Em suma, notamos que a escolha da consulta aos gráficos como procedimento para a tomada de decisões exerce um interessante efeito performativo, reforçando aquela concepção cíclica dos movimentos da bolsa, defendida pelas instâncias de educação financeira. Pois, à medida que o investidor compra um ativo principalmente porque observa que seu preço atual está abaixo de seu histórico de cotações, ele está implicitamente agindo com base na crença de que o mercado acionário é regido por regularidades cíclicas, ou seja, que uma ação sempre voltará a ocupar patamares que, em um dado momento, ela já ocupou. Assim uma de nossas entrevistadas afirma “ você tem que pegar o histórico [de um fundo de ações] para ter uma projeção do futuro”, outros dois entrevistados relatam, de modo semelhante, usar os gráficos para ter parâmetros para julgar os pontos máximos e mínimos das ações de Vale e Petrobras. Outra de nossas entrevistadas também afirma a preferência pelos gráficos de histórico, já que “você tem que saber o que já aconteceu, para saber o que vai acontecer”.

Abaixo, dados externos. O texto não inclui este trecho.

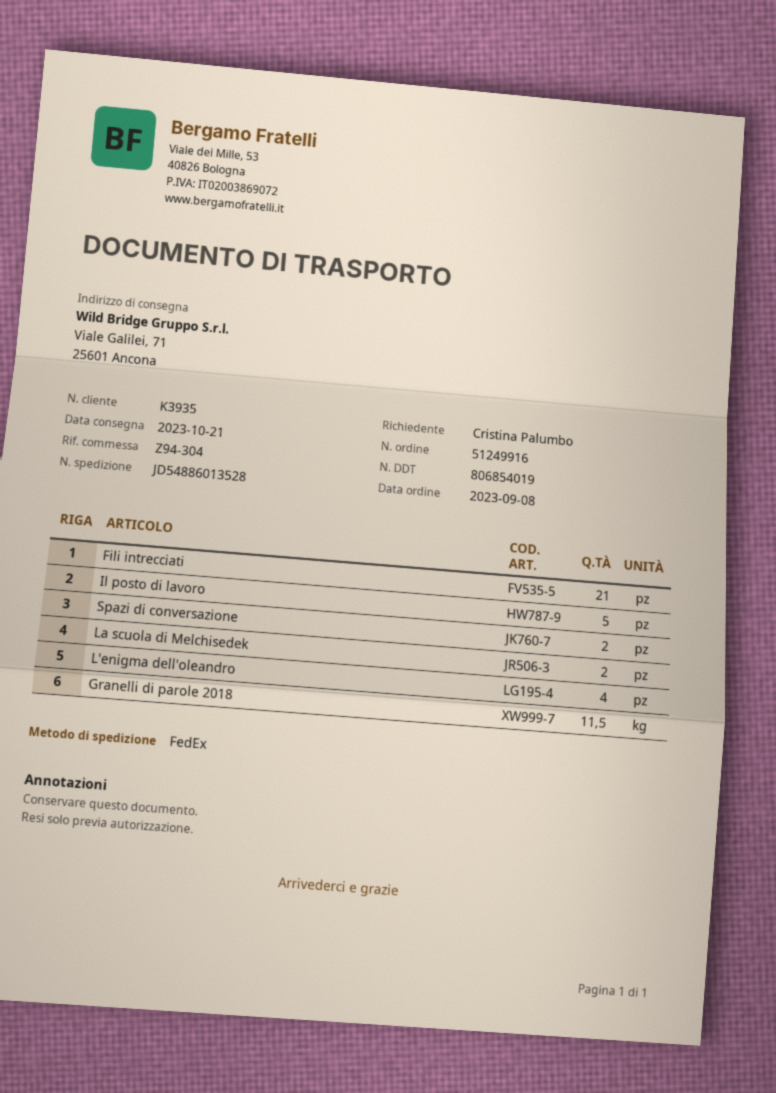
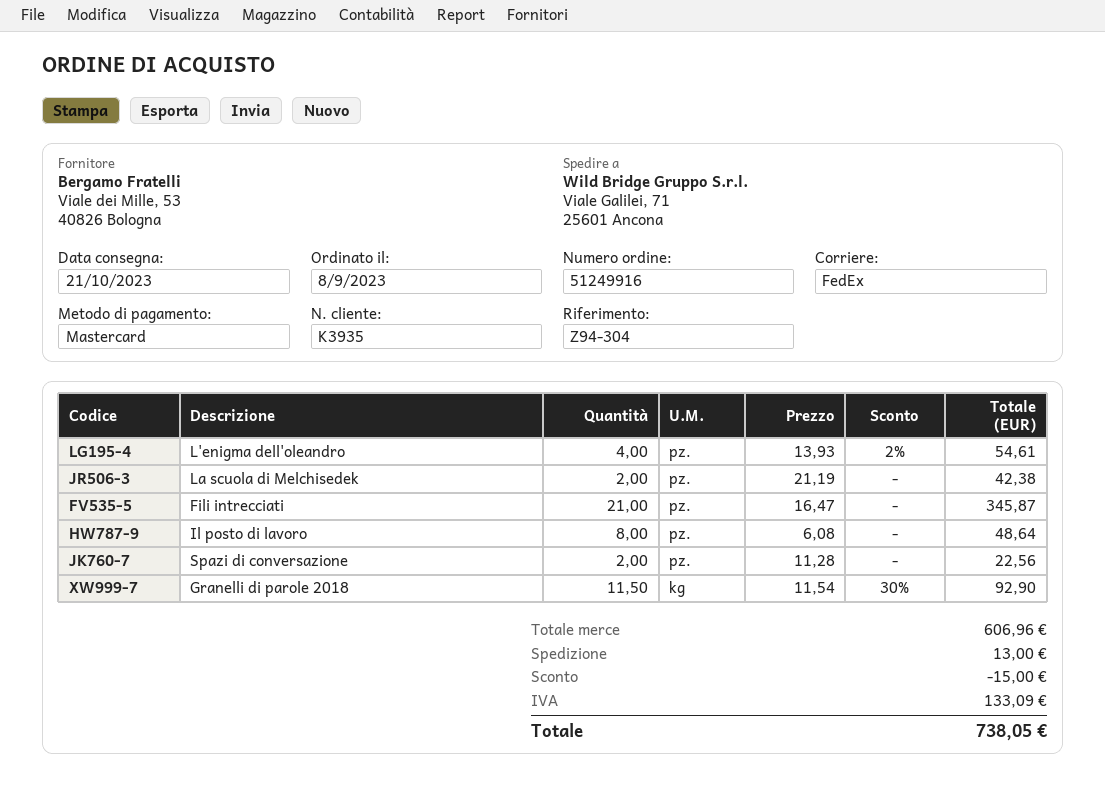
Il posto di lavoro: 5 -> 8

Desta forma, a incorporação de noções de regularidade cíclica pela consulta aos gráficos orienta-se no sentido semelhante à confiança e/ou otimismo com o longo prazo incutido pela produção discursiva típica das instâncias de educação financeira. Quando concebemos a crença na 'regularidade cíclica' do mercado e a confiança no longo-prazo, reforçadas pela adoção dos gráficos, conjugada à técnica prática que apontamos para a consulta do IBOVESPA, podemos apreciar o todo do enquadramento de referenciais e informações econômicas que incitam, favorecem e modulam

padrões de investimento dos entrevistados 'conservadores': concentrados nas blue chips, focados no longo prazo e movidos pela crença de que passados de valorização serão repetidos, em outras palavras, acessamos aí a racionalidade interdependente entre os conservadores, pois são justamente através das técnicas de acompanhar o IBOVESPA e de verificar distâncias entre cotações atuais e cotações passadas pelos gráficos que os 'conservadores' tentar antecipar o comportamento do mercado, ou melhor, o comportamento dos demais agentes para tomar suas decisões com referência ao mesmo. Assim sendo, é possível afirmar que a observação do IBOVESPA e análise instintiva dos gráficos são as formas como estes investidores procuram enxergar e interpretar o comportamento e as expectativas dos outros investidores no mercado.